One of the jobs of the Fed’s regulators is to monitor an institution’s capital levels and make sure they don’t slip below the danger line. Over the past year, a key metric — Silvergate’s leverage ratio, which measures equity relative to total assets — fell nearly 6 percentage points from a healthy 11% to just over 5%. The threshold at which a bank is still considered well capitalized is 5%, and the bank had already fallen to this level a few months ago.

A bank approaching the 4% risk level will generally hear from the FDIC, Barrage said. The FDIC is the US agency responsible for handling bank failures and ensuring that customers are harmed as little as possible.

“I’m sure there’s a lot of things happening behind the scenes,” Barrage said, adding that they’re probably “trying to figure out if there’s a working fix.”

A spokeswoman for the FDIC told CoinDesk that “we’re not talking about open and functioning institutions.” When asked why the Fed hasn’t intervened so far, a Federal Reserve spokesman declined to comment on its oversight of the institution. However, if regulators had privately stepped in and made demands on the company’s management, their interactions would not necessarily have been public, so it’s unclear just how involved regulators might have been in Silvergate’s struggles. A spokesman for the California regulator also declined to comment.

A Silvergate representative on Thursday declined to delve into the bank’s regulatory pressures and capital woes, sending a statement to CoinDesk saying it was “working diligently” on filing its annual report and had no further comment.

A banking industry veteran who is now in the crypto sector said he wonders why regulators are taking so long to deal with a faltering bank. The executive, who asked not to be named, said the FDIC probably should have knocked on their door months ago.

When banks fail, they usually go under on a Friday night. A crew from the FDIC shows up and takes the keys so their specialists can work through the weekend and have the customer base secure by next Monday. They usually hand over the deposits to a new owner to manage and start looking for buyers for the remaining assets.

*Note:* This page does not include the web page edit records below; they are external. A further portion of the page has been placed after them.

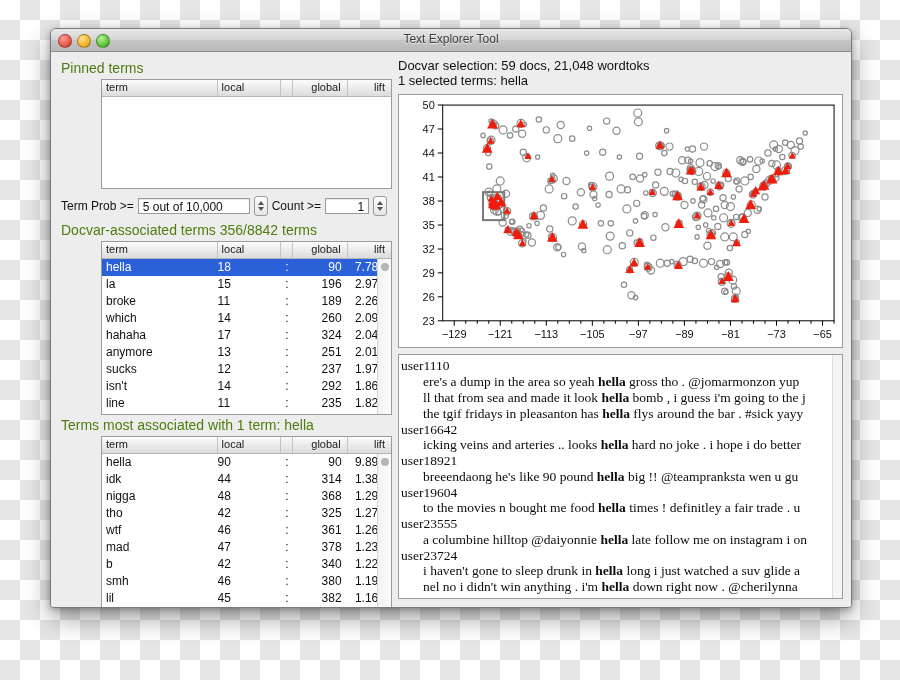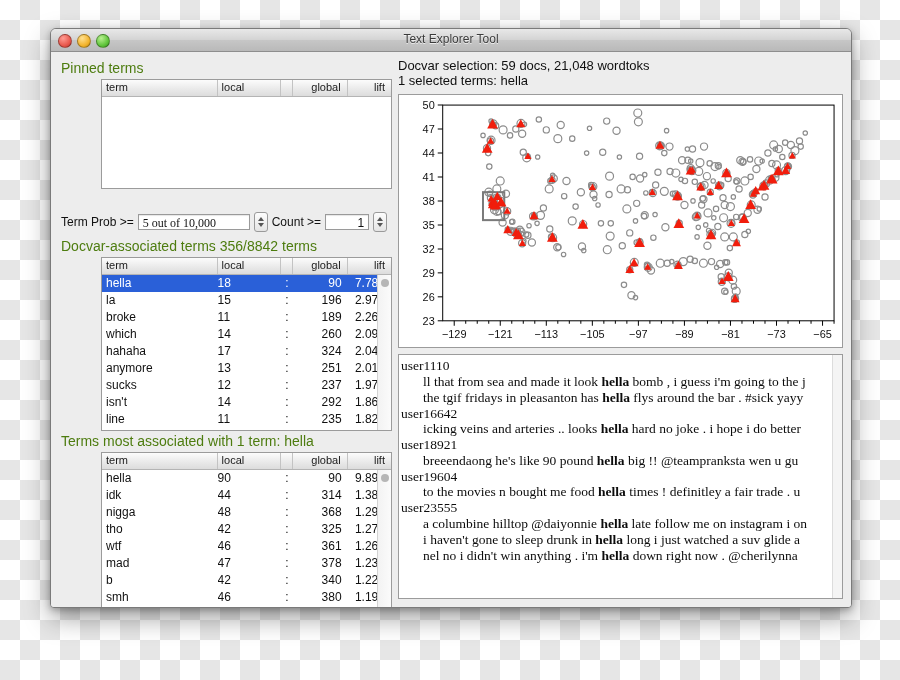"Term Prob >=" .ctrlrow { margin: 23px 0 4px 4px -> 7px 0 4px 4px }
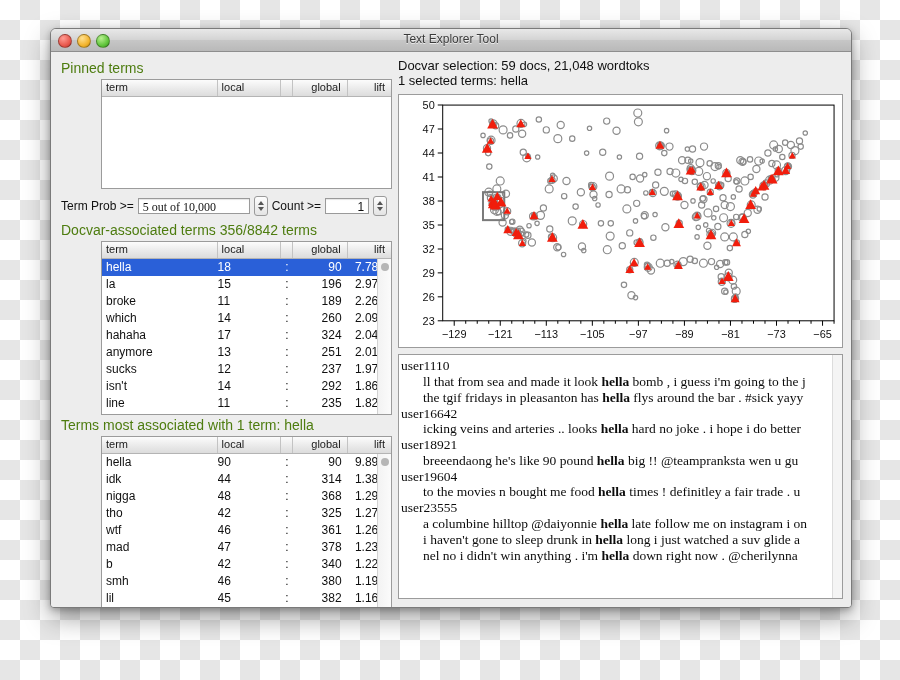"5 out of 10,000" span.txtinput { font-family: Liberation Serif, serif -> none }
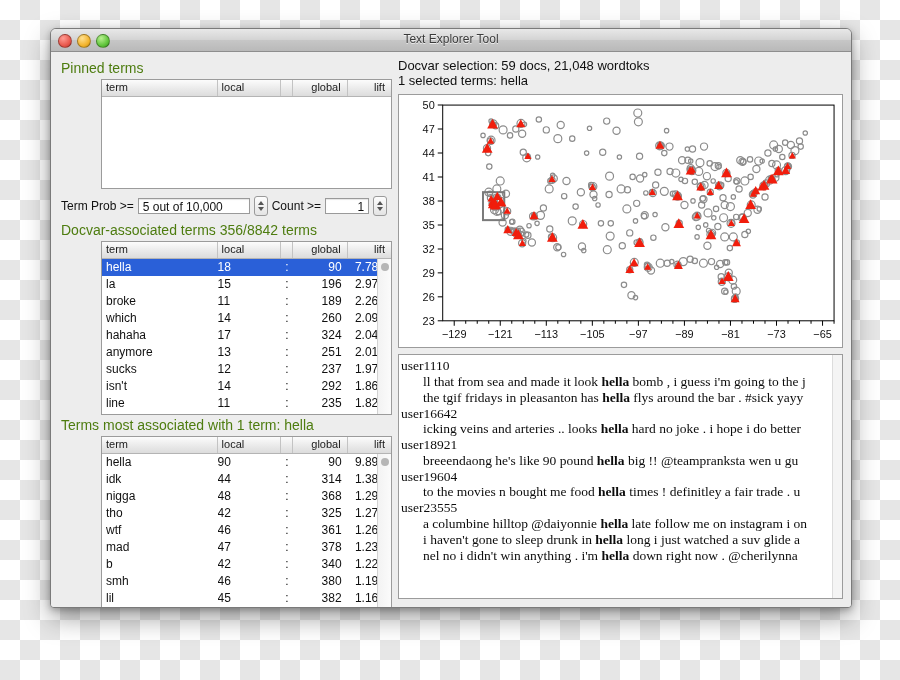"ere's a dump in the" div.ln { html: none -> <div>ere's a dump in the area so yeah <b>hella</b> gross tho . @jomarmonzon yup</div> }
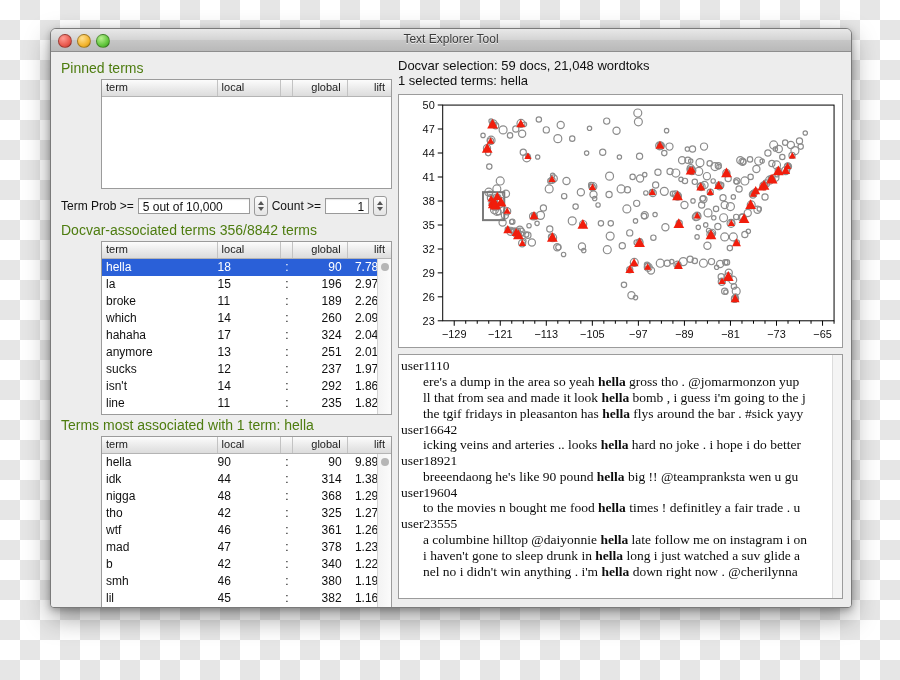"user23724" div.uid { html: none -> <div>user23724</div> }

Thanks to FDIC insurance, US depositors’ money is safe as long as it does not exceed $250,000. Even if the transfer of ownership doesn’t go smoothly, the federal government guarantees every penny up to the limit — as it has in every banking crisis for the past 89 years — and the FDIC can write a check if there isn’t a new bank to refer customers to can .

The FDIC shut down hundreds of institutions in the wake of the 2008 financial crisis, but hasn’t had to close in the past two years.

However, the agency does not insure any digital assets. All cryptocurrencies held on behalf of customers of a bank are not protected by government protections.

Should Silvergate fail and be caught in an FDIC demolition, it would open up unfortunate new avenues for the industry.

“This would be the first crypto-specific receivership,” Barrage said.